(Exercise): What you give back should be exactly the opening lines of the data, ending with the line that contains "- Start en terminal." and including it.
^^^^
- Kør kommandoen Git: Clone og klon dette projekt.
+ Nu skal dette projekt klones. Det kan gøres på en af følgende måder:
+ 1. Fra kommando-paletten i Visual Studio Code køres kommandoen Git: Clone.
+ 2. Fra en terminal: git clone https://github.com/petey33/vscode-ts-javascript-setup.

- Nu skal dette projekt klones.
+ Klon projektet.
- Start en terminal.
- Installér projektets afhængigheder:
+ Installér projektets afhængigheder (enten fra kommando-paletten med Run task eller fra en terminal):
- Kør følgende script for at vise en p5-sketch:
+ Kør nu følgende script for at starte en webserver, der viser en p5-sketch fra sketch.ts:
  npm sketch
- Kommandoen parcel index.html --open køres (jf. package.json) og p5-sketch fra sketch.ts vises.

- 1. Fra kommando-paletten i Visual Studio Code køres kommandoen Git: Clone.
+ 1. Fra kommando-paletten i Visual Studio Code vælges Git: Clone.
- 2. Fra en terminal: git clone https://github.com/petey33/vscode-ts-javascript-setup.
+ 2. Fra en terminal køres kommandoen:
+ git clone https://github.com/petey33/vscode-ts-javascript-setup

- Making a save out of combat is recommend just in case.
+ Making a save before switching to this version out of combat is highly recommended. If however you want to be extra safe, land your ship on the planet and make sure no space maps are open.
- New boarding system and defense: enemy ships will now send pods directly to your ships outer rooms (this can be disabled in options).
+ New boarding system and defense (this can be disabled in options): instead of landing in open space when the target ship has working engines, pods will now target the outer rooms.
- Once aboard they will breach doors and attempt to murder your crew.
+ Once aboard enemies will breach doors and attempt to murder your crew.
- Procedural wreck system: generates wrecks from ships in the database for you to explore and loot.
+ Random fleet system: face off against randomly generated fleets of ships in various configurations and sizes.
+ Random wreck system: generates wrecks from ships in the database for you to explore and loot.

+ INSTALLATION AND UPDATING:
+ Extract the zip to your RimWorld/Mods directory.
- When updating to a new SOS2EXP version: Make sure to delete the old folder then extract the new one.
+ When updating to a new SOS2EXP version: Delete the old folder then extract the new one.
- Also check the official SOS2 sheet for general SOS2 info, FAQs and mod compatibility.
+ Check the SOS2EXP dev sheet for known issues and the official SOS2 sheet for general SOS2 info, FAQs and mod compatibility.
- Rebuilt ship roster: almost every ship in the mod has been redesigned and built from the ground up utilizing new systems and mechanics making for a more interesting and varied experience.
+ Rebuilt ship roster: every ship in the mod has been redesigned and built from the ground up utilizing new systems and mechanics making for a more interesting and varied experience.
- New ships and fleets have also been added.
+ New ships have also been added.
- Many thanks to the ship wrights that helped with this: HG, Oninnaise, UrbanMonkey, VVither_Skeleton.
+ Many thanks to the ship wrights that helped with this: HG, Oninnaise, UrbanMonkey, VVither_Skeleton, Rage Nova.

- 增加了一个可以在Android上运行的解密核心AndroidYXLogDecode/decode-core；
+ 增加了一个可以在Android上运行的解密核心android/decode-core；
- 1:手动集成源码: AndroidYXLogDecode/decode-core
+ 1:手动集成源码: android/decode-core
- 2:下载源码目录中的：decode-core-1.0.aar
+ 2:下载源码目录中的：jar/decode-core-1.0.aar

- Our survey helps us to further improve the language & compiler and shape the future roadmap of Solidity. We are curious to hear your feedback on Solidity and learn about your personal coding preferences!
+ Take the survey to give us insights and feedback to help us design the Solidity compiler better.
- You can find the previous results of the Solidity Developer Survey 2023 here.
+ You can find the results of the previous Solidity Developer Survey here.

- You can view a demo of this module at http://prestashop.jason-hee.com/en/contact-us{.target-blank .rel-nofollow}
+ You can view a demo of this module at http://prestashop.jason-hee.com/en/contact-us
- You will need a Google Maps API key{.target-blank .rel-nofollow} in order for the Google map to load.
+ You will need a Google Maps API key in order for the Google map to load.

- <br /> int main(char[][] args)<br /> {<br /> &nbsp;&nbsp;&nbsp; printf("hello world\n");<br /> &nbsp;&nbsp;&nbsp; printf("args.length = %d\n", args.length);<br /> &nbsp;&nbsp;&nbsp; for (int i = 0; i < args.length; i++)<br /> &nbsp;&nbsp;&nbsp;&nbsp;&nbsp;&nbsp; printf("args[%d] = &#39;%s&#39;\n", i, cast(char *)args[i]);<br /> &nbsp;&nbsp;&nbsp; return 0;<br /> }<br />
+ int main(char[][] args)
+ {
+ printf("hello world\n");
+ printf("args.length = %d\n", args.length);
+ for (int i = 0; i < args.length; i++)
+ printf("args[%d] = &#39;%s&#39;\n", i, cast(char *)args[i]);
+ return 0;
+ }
^^^^
(Result for this task):
- Kør kommandoen Git: Clone og klon dette projekt.
+ Nu skal dette projekt klones. Det kan gøres på en af følgende måder:
+ 1. Fra kommando-paletten i Visual Studio Code køres kommandoen Git: Clone.
+ 2. Fra en terminal: git clone https://github.com/petey33/vscode-ts-javascript-setup.

- Nu skal dette projekt klones.
+ Klon projektet.
- Start en terminal.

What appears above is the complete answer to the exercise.